Driesprong, Fokko <fo...@driesprong.frl> 于2019年12月1日周日 下午7:24写道:

> +1 (non-binding)
>
> Cheers, Fokko
>
> Op do 28 nov. 2019 om 03:47 schreef Dongjoon Hyun <dongjoon.h...@gmail.com
> >:
>
>> +1
>>
>> Bests,
>> Dongjoon.
>>
>> On Tue, Nov 26, 2019 at 3:52 PM Takeshi Yamamuro <linguin....@gmail.com>
>> wrote:
>>
>>> Yea, +1, that looks pretty reasonable to me.
>>> > Here I'm proposing to hold off the PostgreSQL dialect. Let's remove it
>>> from the codebase before it's too late. Curently we only have 3 features
>>> under PostgreSQL dialect:
>>> I personally think we could at least stop work about the Dialect until
>>> 3.0 released.
>>>
>>>
>>> On Wed, Nov 27, 2019 at 2:41 AM Gengliang Wang <
>>> gengliang.w...@databricks.com> wrote:
>>>
>>>> +1 with the practical proposal.
>>>> To me, the major concern is that the code base becomes complicated,
>>>> while the PostgreSQL dialect has very limited features. I tried introducing
>>>> one big flag `spark.sql.dialect` and isolating related code in #25697
>>>> <https://github.com/apache/spark/pull/25697>, but it seems hard to be
>>>> clean.
>>>> Furthermore, the PostgreSQL dialect configuration overlaps with the
>>>> ANSI mode, which can be confusing sometimes.
>>>>
>>>> Gengliang
>>>>
>>>> On Tue, Nov 26, 2019 at 8:57 AM Xiao Li <lix...@databricks.com> wrote:
>>>>
>>>>> +1
>>>>>
>>>>>
>>>>>> One particular negative effect has been that new postgresql tests add
>>>>>> well over an hour to tests,
>>>>>
>>>>>
>>>>> Adding postgresql tests is for improving the test coverage of Spark
>>>>> SQL. We should continue to do this by importing more test cases. The
>>>>> quality of Spark highly depends on the test coverage. We can further
>>>>> paralyze the test execution to reduce the test time.
>>>>>
>>>>> Migrating PostgreSQL workloads to Spark SQL
>>>>>
>>>>>
>>>>> This should not be our current focus. In the near future, it is
>>>>> impossible to be fully compatible with PostgreSQL. We should focus on
>>>>> adding features that are useful to Spark community. PostgreSQL is a good
>>>>> reference, but we do not need to blindly follow it.
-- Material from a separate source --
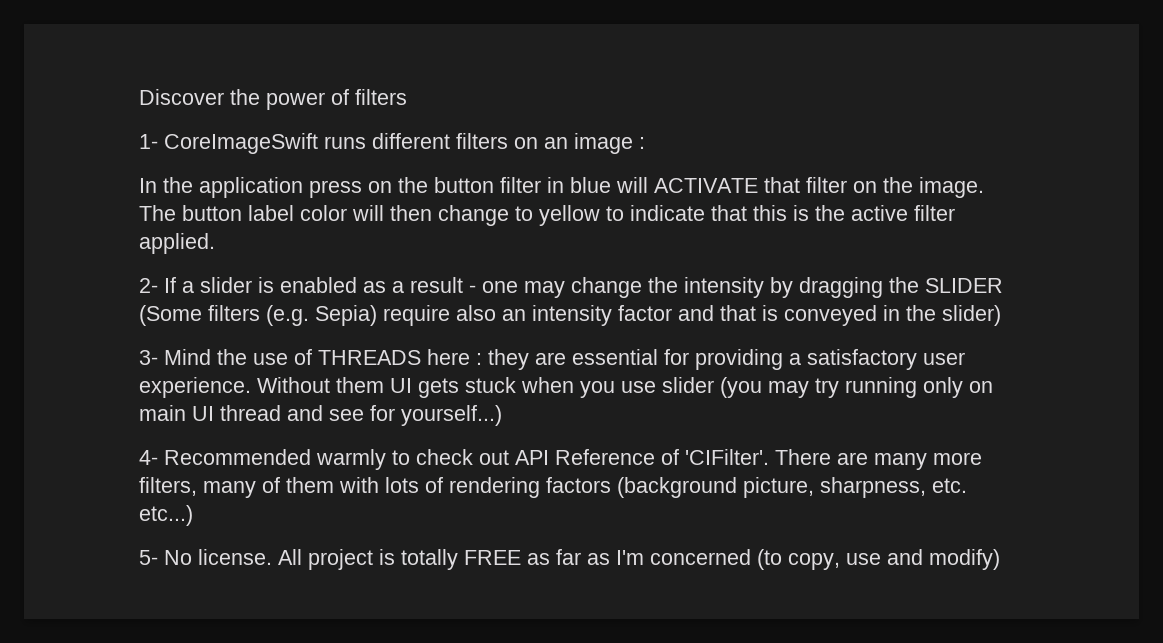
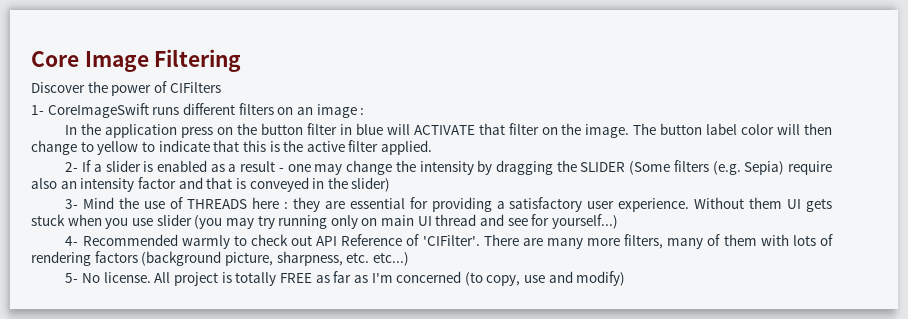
+ Core Image Filtering
- Discover the power of filters
+ Discover the power of CIFilters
We already closed
>>>>> multiple related JIRAs that try to add some PostgreSQL features that are
>>>>> not commonly used.
>>>>>
>>>>> Cheers,
>>>>>
>>>>> Xiao
>>>>>
>>>>>
>>>>> On Tue, Nov 26, 2019 at 8:30 AM Maciej Szymkiewicz <
>>>>> mszymkiew...@gmail.com> wrote:
>>>>>
>>>>>> I think it is important to distinguish between two different concepts:
>>>>>>
>>>>>>    - Adherence to standards and their well established
>>>>>>    implementations.
>>>>>>    - Enabling migrations from some product X to Spark.
>>>>>>
>>>>>> While these two problems are related, there are independent and one
>>>>>> can be achieved without the other.
>>>>>>
>>>>>>    - The former approach doesn't imply that all features of SQL
>>>>>>    standard (or its specific implementation) are provided. It is 
>>>>>> sufficient
>>>>>>    that commonly used features that are implemented, are standard 
>>>>>> compliant.
>>>>>>    Therefore if end user applies some well known pattern, thing will 
>>>>>> work as
>>>>>>    expected. I
>>>>>>
>>>>>>    In my personal opinion that's something that is worth the
>>>>>>    required development resources, and in general should happen within 
>>>>>> the
>>>>>>    project.
>>>>>>
>>>>>>
>>>>>>    - The latter one is more complicated. First of all the premise
>>>>>>    that one can "migrate PostgreSQL workloads to Spark" seems to be 
>>>>>> flawed.
>>>>>>    While both Spark and PostgreSQL evolve, and probably have more in 
>>>>>> common
>>>>>>    today, than a few years ago, they're not even close enough to pretend 
>>>>>> that
>>>>>>    one can be replacement for the other. In contrast, existing 
>>>>>> compatibility
>>>>>>    layers between major vendors make sense, because feature disparity
>>>>>>    (at least when it comes to core functionality) is usually
>>>>>>    minimal. And that doesn't even touch the problem that PostgreSQL 
>>>>>> provides
>>>>>>    extensively used extension points that enable broad and evolving 
>>>>>> ecosystem
>>>>>>    (what should we do about continuous queries? Should Structured 
>>>>>> Streaming
>>>>>>    provide some compatibility layer as well?).
>>>>>>
>>>>>>    More realistically Spark could provide a compatibility layer with
>>>>>>    some analytical tools that itself provide some PostgreSQL 
>>>>>> compatibility,
>>>>>>    but these are not always fully compatible with upstream PostgreSQL, 
>>>>>> nor
>>>>>>    necessarily follow the latest PostgreSQL development.
>>>>>>
>>>>>>    Furthermore compatibility layer can be, within certain limits
>>>>>>    (i.e. availability of required primitives), maintained as a separate
>>>>>>    project, without putting more strain on existing resources. 
>>>>>> Effectively
>>>>>>    what we care about here is if we can translate certain SQL string into
>>>>>>    logical or physical plan.
>>>>>>
>>>>>>
>>>>>> On 11/26/19 3:26 PM, Wenchen Fan wrote:
>>>>>>
>>>>>> Hi all,
>>>>>>
>>>>>> Recently we start an effort to achieve feature parity between Spark
>>>>>> and PostgreSQL: https://issues.apache.org/jira/browse/SPARK-27764
>>>>>>
>>>>>> This goes very well. We've added many missing features(parser rules,
>>>>>> built-in functions, etc.) to Spark, and also corrected several
>>>>>> inappropriate behaviors of Spark to follow SQL standard and PostgreSQL.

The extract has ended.